Don’t be like me and fuck mad random dudes (not really random ones, but “boyfriends” I’d talk to for like a month & they’d end up cheating).
You are worth much more than that.
I am fucking disgusted with myself for one of the last guys I fucked. Fucking disgusting piece of shit they were. And a super small penis, too. They’d talk about how grand they were in bed, but couldn’t last long on top nor could they make me cum. Just thinking back to that experience because I was beyond bored and felt like adding some kind of excitement to my life. No love, just boredom. I didnt even like the person. I was just bored and wanted to curb my boredom.
Not even good fucking to be like “shit it was worth it,” because girl, none of it was worth it. In fact, if I could go back, I would have NEVER done it, but I did and that’s okay. I’ve moved on, found better and am finally HAPPY (both in bed and in life).

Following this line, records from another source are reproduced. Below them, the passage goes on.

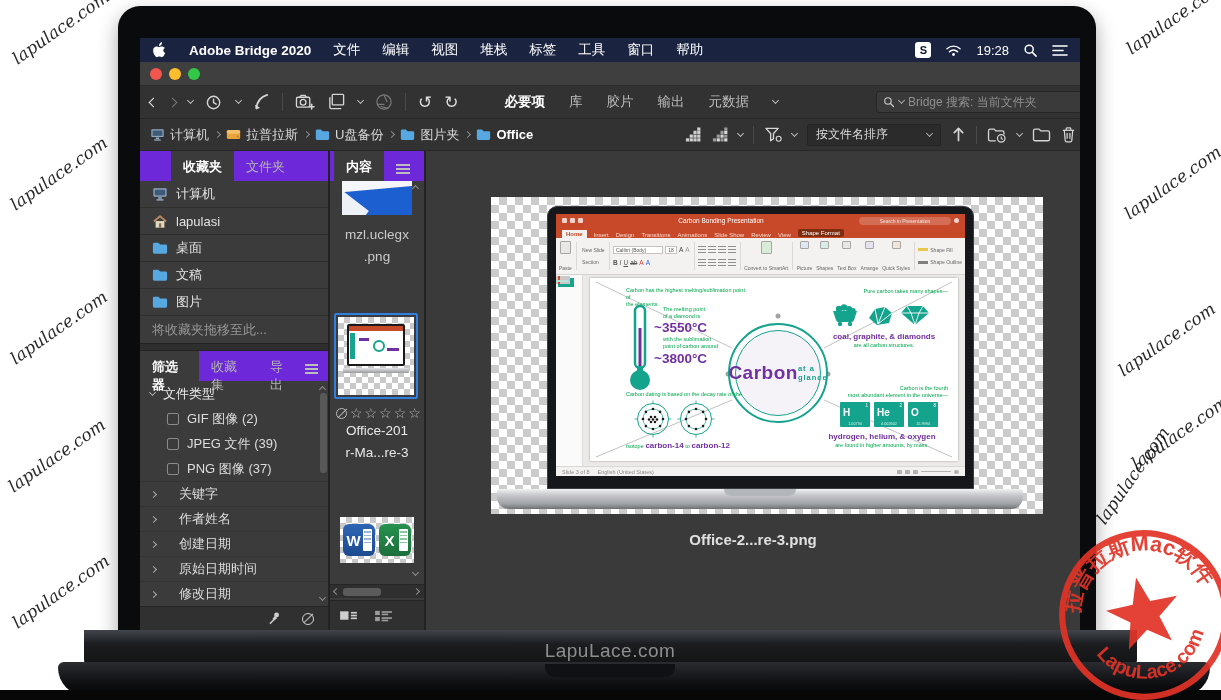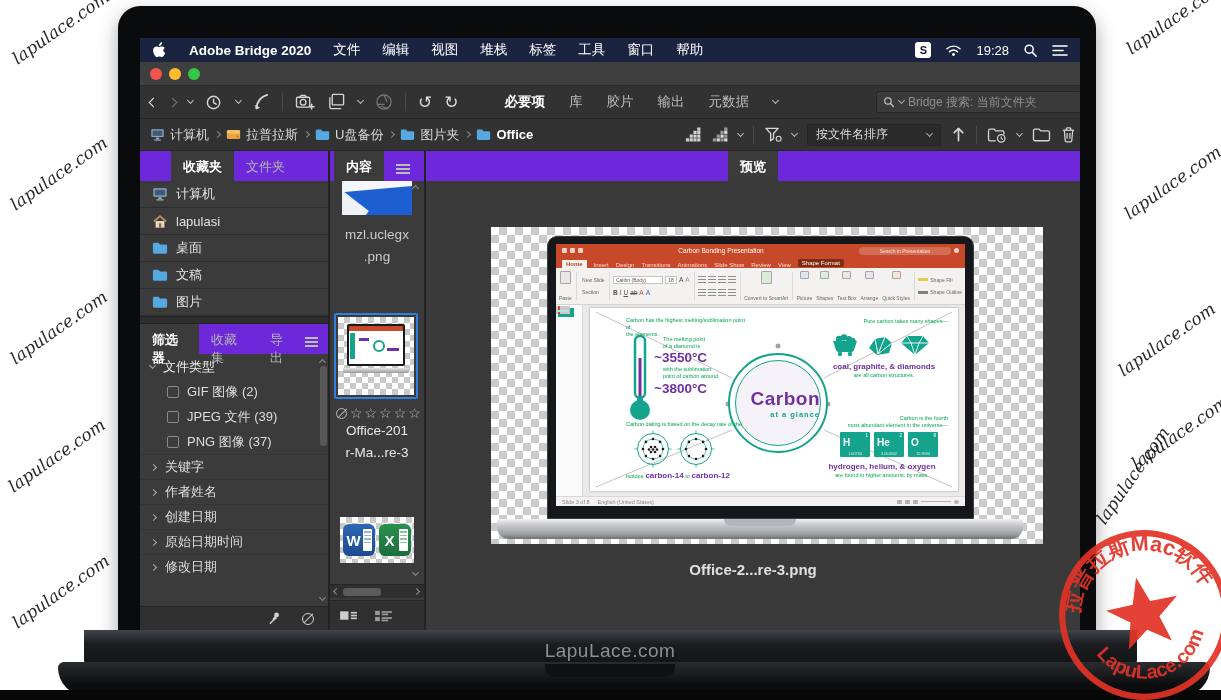--- a/index.html
+++ b/index.html
@@ -703,9 +703,6 @@
     </div>
 
     <div class="prev-col">
-      <div class="panel-head">
-        <span class="ptab on">预览</span>
-      </div>
       <div class="prev-body">
         <div class="pv-block">
 

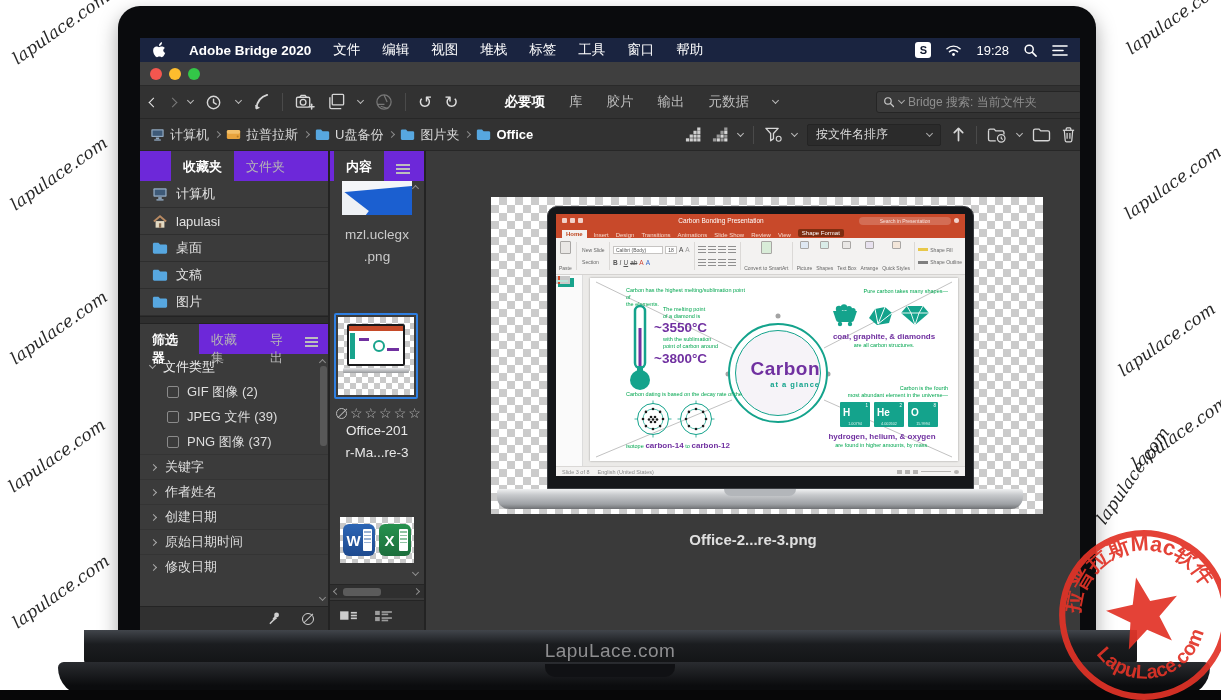--- a/index.html
+++ b/index.html
@@ -540,6 +540,7 @@
           </svg>
         <span>图片</span>
         </div>
+      <div class="hint">将收藏夹拖移至此...</div>
 
       <div class="hsplit"></div>
 

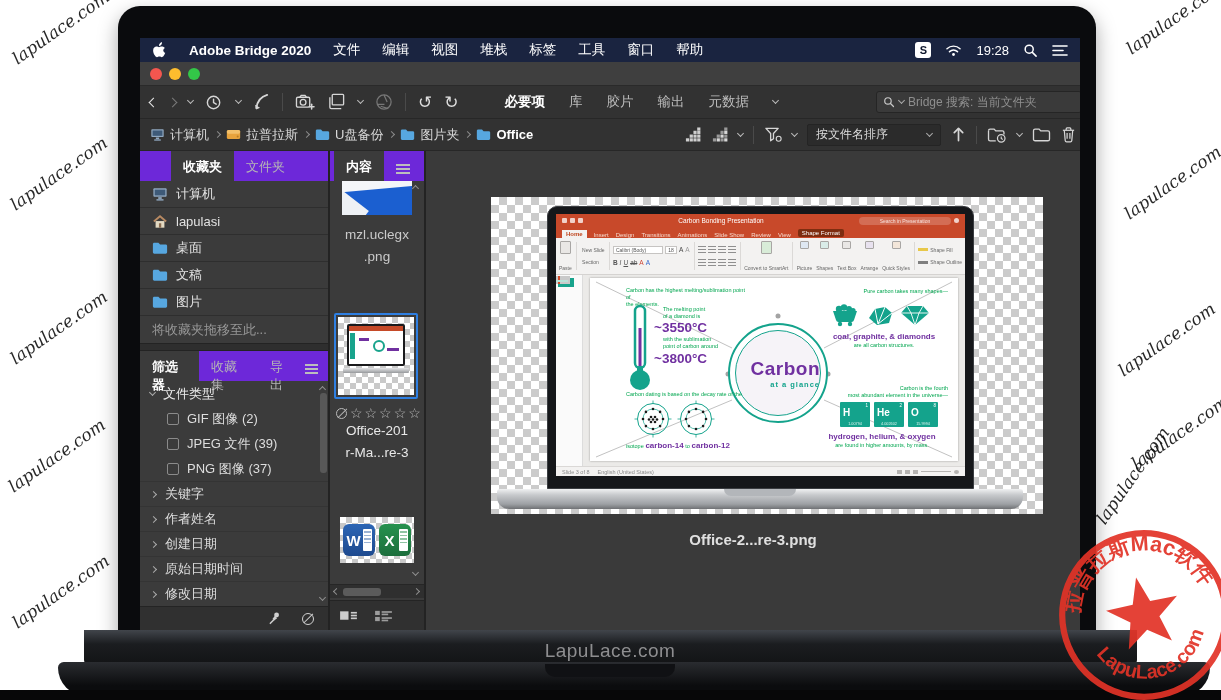--- a/index.html
+++ b/index.html
@@ -237,7 +237,7 @@
             border:2.5px solid #14a38c; border-radius:50%; background:#fff; }
   .ring-i { position:absolute; left:145px; top:52px; width:86px; height:86px;
             border:1.5px solid #14a38c; border-radius:50%; background:#f6f3f8;
-            display:flex; flex-direction:column; align-items:flex-end; justify-content:center; }
+            display:flex; flex-direction:row; align-items:center; justify-content:center; }
   .ring-i .ct { font-size:19px; font-weight:bold; color:#7030a0; letter-spacing:.5px; }
   .ring-i .cs { font-size:7.5px; font-weight:bold; color:#14a38c; letter-spacing:1px; }
   .tile { width:30px; height:25px; background:#14a38c; position:relative; color:#fff; border-radius:1px; }

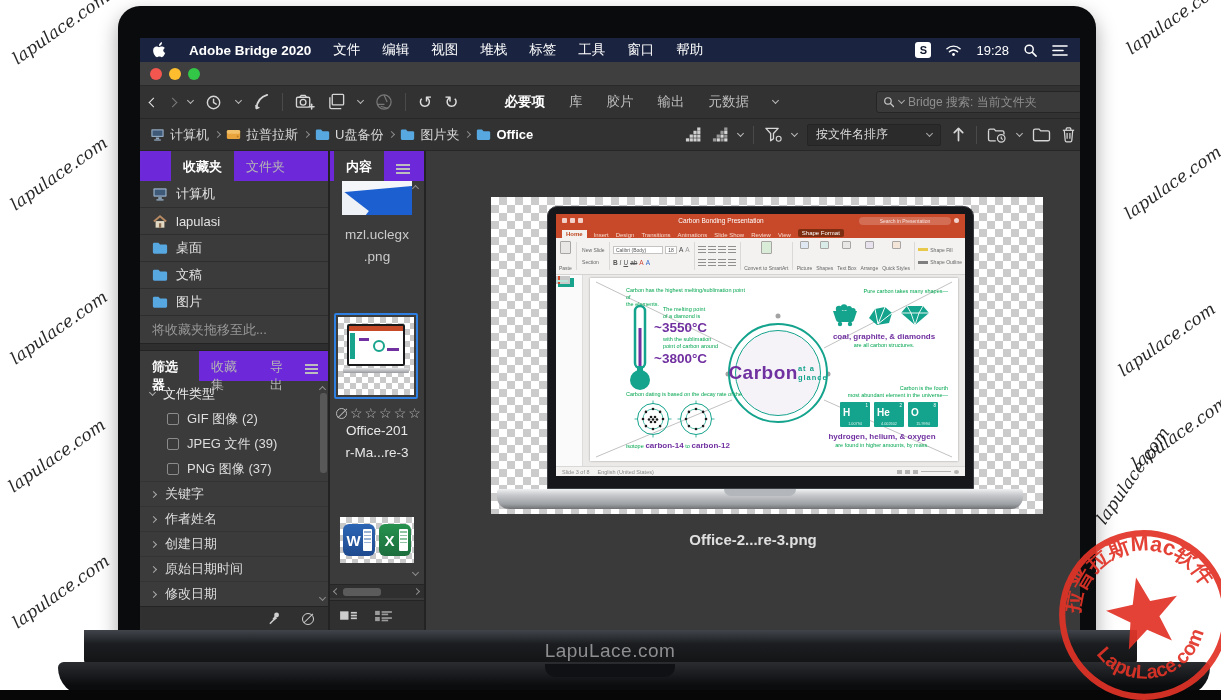--- a/index.html
+++ b/index.html
@@ -106,7 +106,7 @@
   .grp-row { height:25px; display:flex; align-items:center; gap:8px; padding:0 10px; color:#ececec; }
   .chk-row { height:25px; display:flex; align-items:center; gap:8px; padding:0 10px 0 27px; color:#dedede; }
   .cbx { width:12px; height:12px; border:1px solid #8b8b8b; border-radius:2px; background:transparent; }
-  .col-row { height:25px; display:flex; align-items:center; gap:9px; padding:0 11px;
+  .col-row { height:25px; display:flex; align-items:center; gap:23px; padding:0 11px;
              border-top:1px solid #343434; color:#dedede; }
   .flt-scroll { position:absolute; right:1px; top:12px; width:7px; height:80px;
                 background:#585858; border-radius:3px; }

Listen ladies, you dont deserve a BOY who will cheat on you, then blame it on something else. Nah, that’s their fault. Dont ever let a BOY tell you that you broke their heart - honey, they broke their own heart. Who cheated? Who was the piece of shit? Who risked your life numerous times? Who did some fucked up shit to you? NOT YOU! The BOY did, not the man, the BOY. A man wont do harm to you, but a BOY sure as hell will.
You are worth so much more than you may think. Forgive yourself for what damage you have done to your body, and forgive yourself for all the mistakes you have made. Life goes on. Life gets better. It may get pretty fucking rocky, but it eventually gets better. I am not proud of my mistakes, but I am proud to say that I have learned from them.
I learned a lot this summer, especially after losing 2 months of my precious time with an ugly piece of shit, who cheated, almost killed me & risked my freedom - but that’s okay. I’ve got no hate towards my “exes out of boredom.” I wish them the best in fact, but it doesn’t change the fact that I still think they are pretty shitty people who should never talk to me again.
Love yourself, ladies. You’ve only got you. Be who you’d want your younger self to have as a role model. Accept your mistakes and move on. Things brighten up.